Anyway, to answer the question originally posted for this thread, I know that by burning wood to heat our water and house here in our OWB we are not only carbon neutral in using energy, but we are diverting carbon emitting energy production from the electrical grid that we would otherwise use, and in doing so we create a net overall positive carbon benefit (reducing overall carbon emissions into the atmosphere). Will it save the planet? No. Unless human population curbes are put into place, and the population peaks or declines, there is really no hope in anything that we do. We will be faced with a catostrophic future event that will devastate the future planet at some point, due to lack of food, energy, climate change, disease, war, famine, or whatever.

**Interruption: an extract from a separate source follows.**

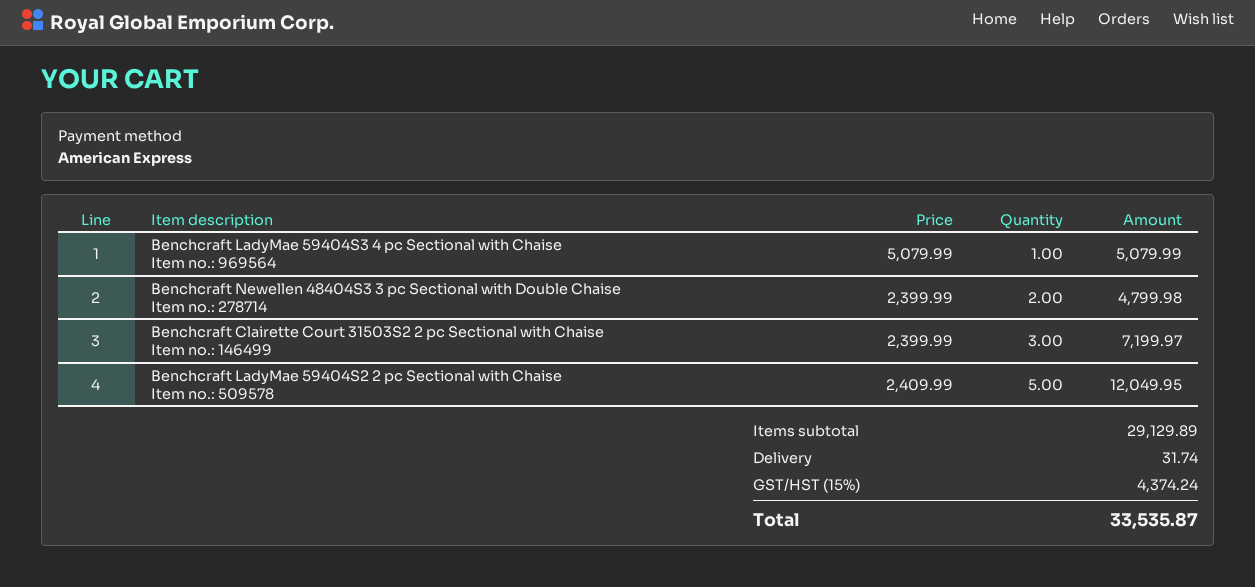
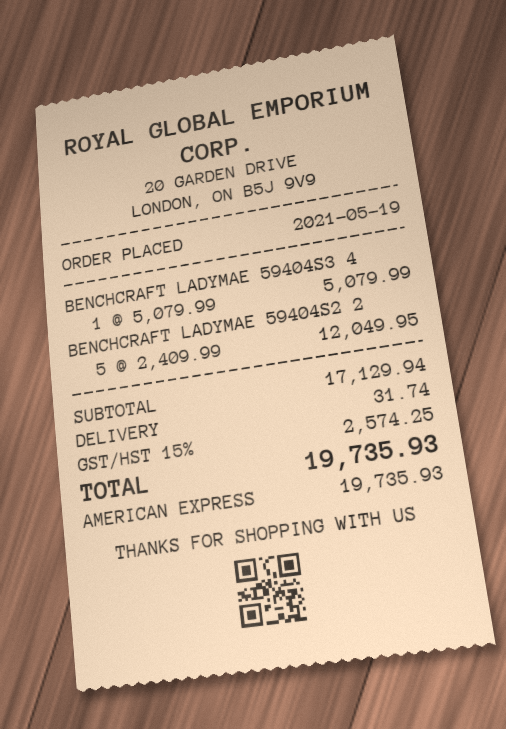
Benchcraft Newellen 48404S3 3 pc Sectional with Double Chaise: 2 x 2399.99 = 4799.98 -> none
Benchcraft Clairette Court 31503S2 2 pc Sectional with Chaise: 3 x 2399.99 = 7199.97 -> none
subtotal: 29129.89 -> 17129.94
tax: 15% = 4374.24 -> 15% = 2574.25
total: 33535.87 -> 19735.93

The laws of nature are like the laws of economics; we either expand or contract. There is no leveling off at some point. There is no sustained level of existing. We grow to a point that the population cannot be sustained, and then we will decline. It is inevitable. It has happened before, and it will happen again.
There is no place to run to to avoid it. There is no plot of land that you can buy and save yourself from the future decline. We live on 105 acres of pasture and forest here. We can easilly survive here on this land in any economic decline and grow food and heat the house. But against a future starving human population, disease epidemic, global war or dramatic climate change? No one can stand up against them, no matter where you are and what resources you have. If the water does rise 50 ft worldwide, there will be so much infrastructure devastation, disease and poverty that what is left will be mauled by the throngs of refugees, or mired in economic collapse as a result of the floods. The future is playing out now in places like north Africa. Famine, drought, flood, war, genocide, all due to large populations and limitations in resources. Where can you live in place like Chad or the Sudan to avoid the chaos that is being unleashed there now? Ain't any place to hide there. And so... in our future of global warming and peak fossil fuel resources, we all sink or swim together. There is no place to hide here either.